Secondo Pain pour le prochain,  «Questa pratica rappresenta oggi un notevole beneficio per la Svizzera, queste transazioni generano quasi il 40% delle entrate dell’imposta sull’utile delle società a livello cantonale e federale. Per combattere gli abusi che derivano da questa pratica, è imperativo che il nostro Paese migliori la trasparenza della sua politica fiscale e renda pubblici i ruling, gli accordi che le amministrazioni fiscali concludono con le società. Lo stesso vale per i rapporti che le multinazionali sono obbligate a presentare in Svizzera nell’ambito dello scambio di rendicontazioni Paese per Paese dell’OCSE, il cui accesso è attualmente limitato alle amministrazioni fiscali. Prima di tutto, è importante che la Svizzera promuova un regime internazionale di imposizione delle imprese che localizzi la tassazione degli utili nei Paesi in cui sono generati e non nelle giurisdizioni a bassa tassazione».

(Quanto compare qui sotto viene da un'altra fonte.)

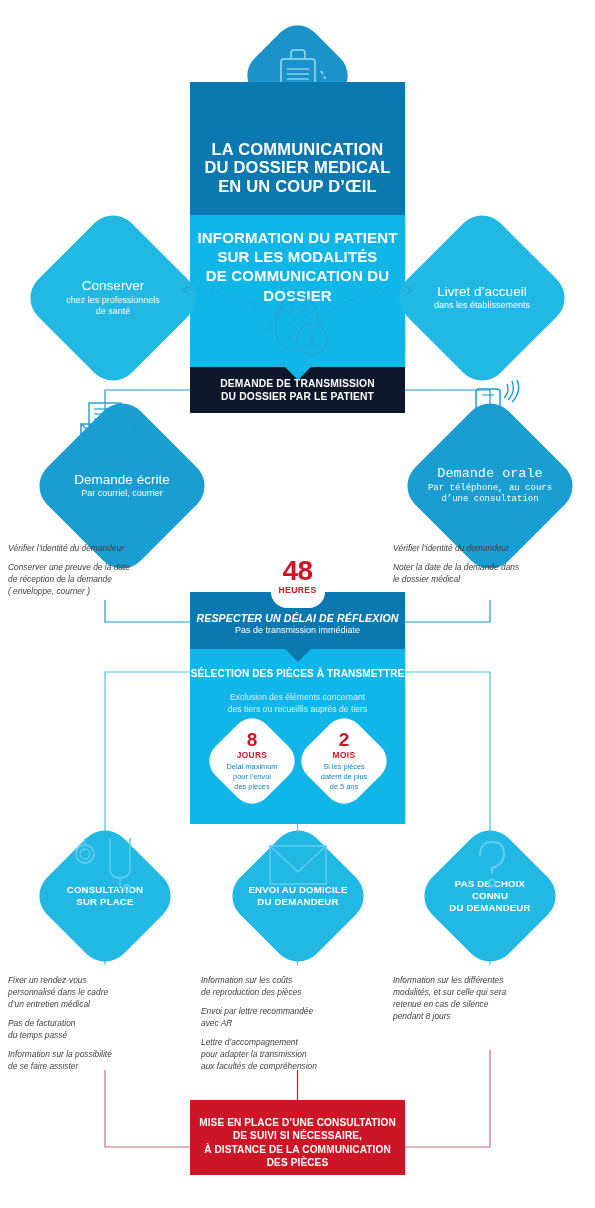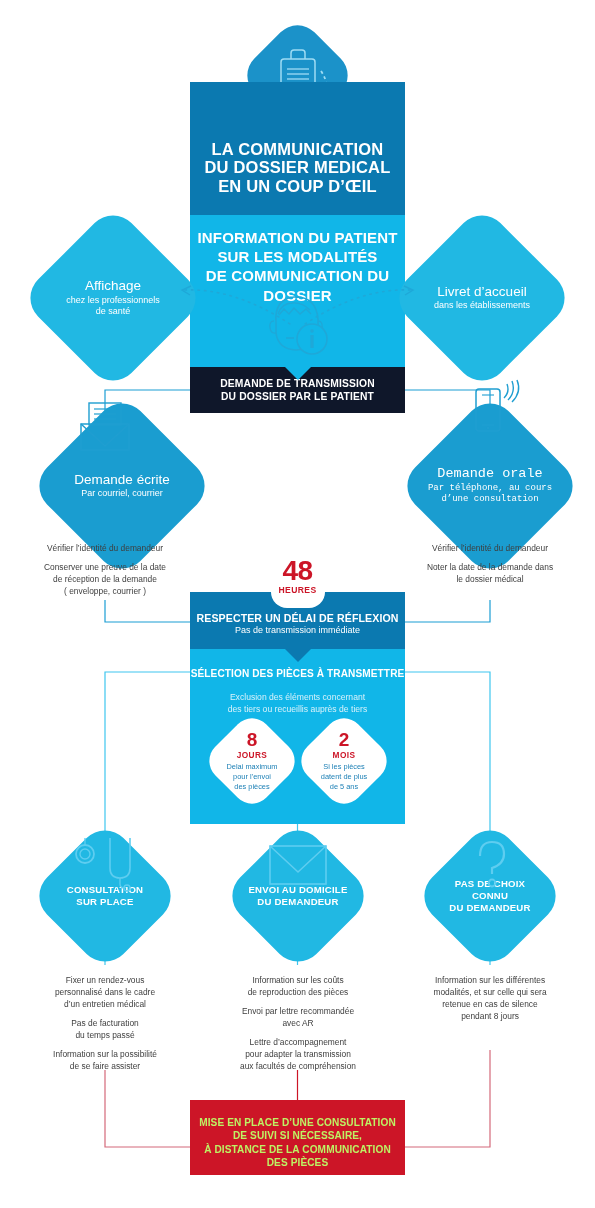"Affichage" div.t1 { text: Affichage -> Conserver }
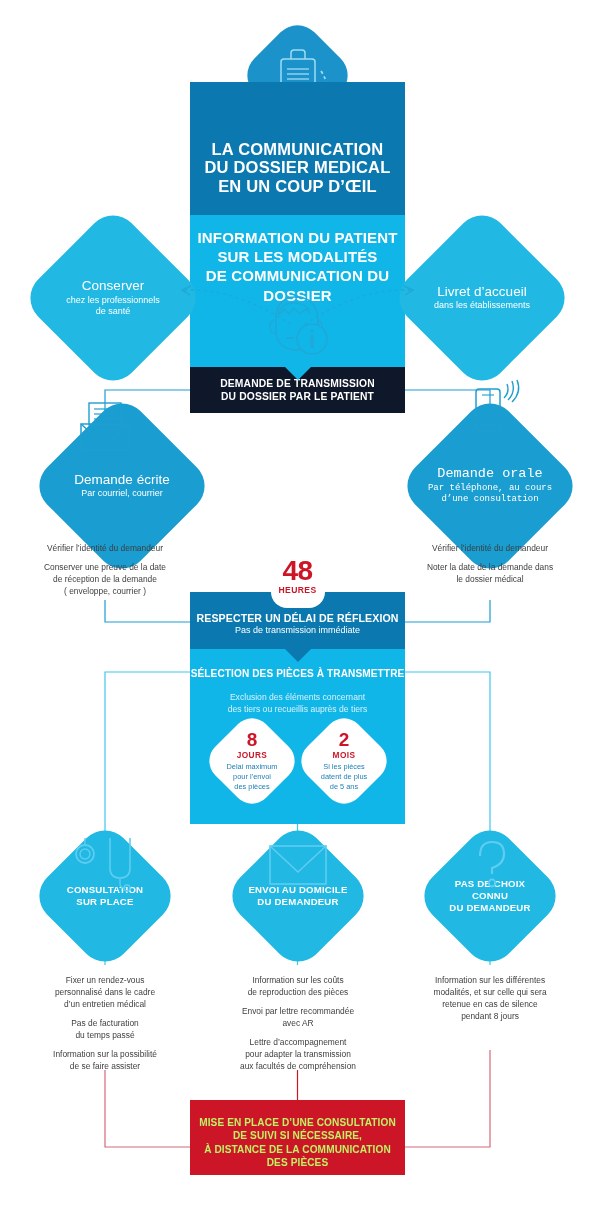"Vérifier l’identité du demandeur" .note { font-style: none -> italic; text-align: center -> left }
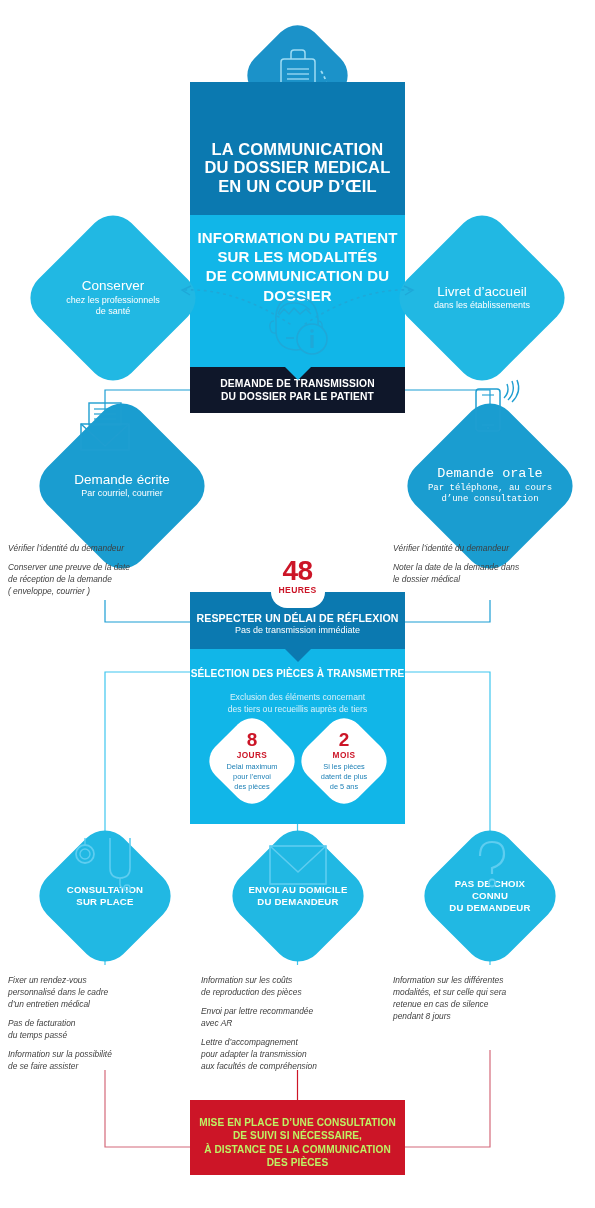"RESPECTER UN DÉLAI DE RÉFLEXION" #reflexion-title { font-style: none -> italic }
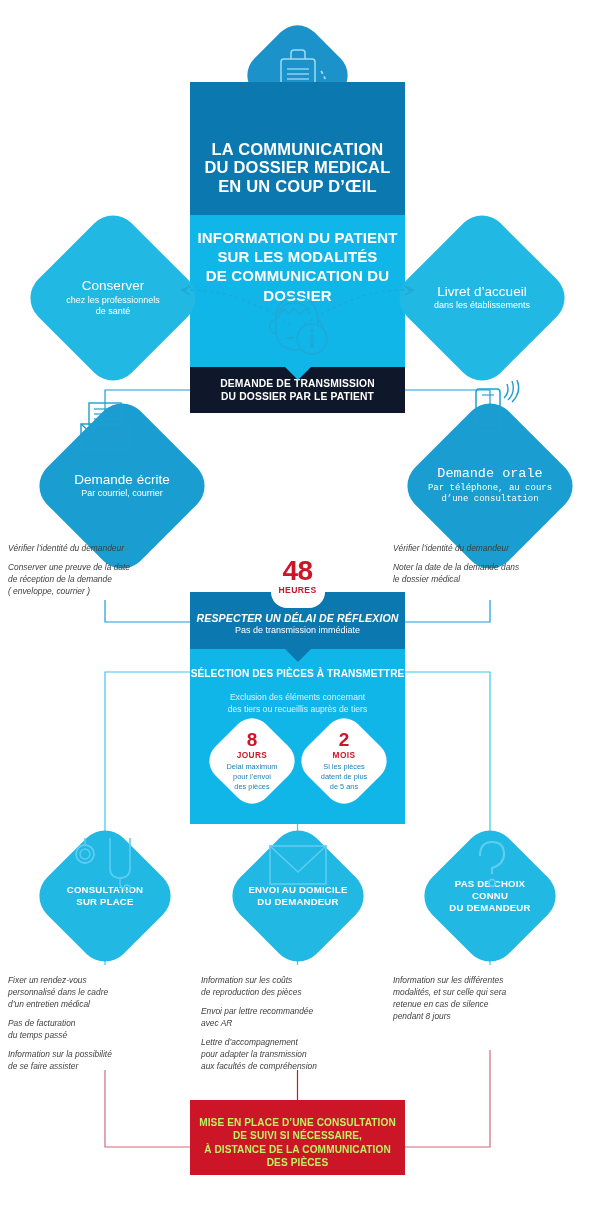"MISE EN PLACE D’UNE CONSULTATION" #red-box { color: #bef264 -> #ffffff }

Nei giorni scorsi  Pain pour le prochain ha organizzato un flash mob davanti alla sede di Sogescol e di Socfinco a Friburgo per sollecitare Socfin a «cessare le sue pratiche immorali di trasferimento degli utili e di ottimizzazione fiscale all’interno delle sue strutture. E’ anche importante che il gruppo risponda alle richieste delle comunità locali, restituisca le terre contese e garantisca salari decenti a tutte le lavoratrice e tutti i lavoratori delle piantagioni».

Intervistata da Mongbay, Rachel Etter-Phoya, ricercatrice senior dell’Anglophone African Hub del Tax Justice Network, conclude: «Quello che vediamo così spesso in tutto il continente è che le companies provengono da fuori, in particolare dalle ex potenze coloniali, e utilizzano terra e lavoro per estrarre risorse dai Paesi africani. Ma poi installano la loro sede e un’intera serie di filiali sparse in tutto il mondo, specialmente in giurisdizioni a bassa tassazione o segretezza finanziaria, e sottopagano le tasse in quei Paesi in cui stanno effettivamente svolgendo la parte principale della loro attività. I governi a corto di liquidità in quei Paesi vengono quindi privati ​​di entrate essenziali che potrebbero essere utilizzate per aiutare a sollevare i loro cittadini dalla povertà, spesso senza che nemmeno loro lo sappiano. I Paesi ricchi stanno tacitamente sostenendo questo furto non attuando e applicando regole più eque. Per quegli stessi Paesi è molto più facile e conveniente parlare di cattiva governance e corruzione nei Paesi africani e non guardarsi allo specchio e affrontare i problemi più ampi del sistema che hanno progettato».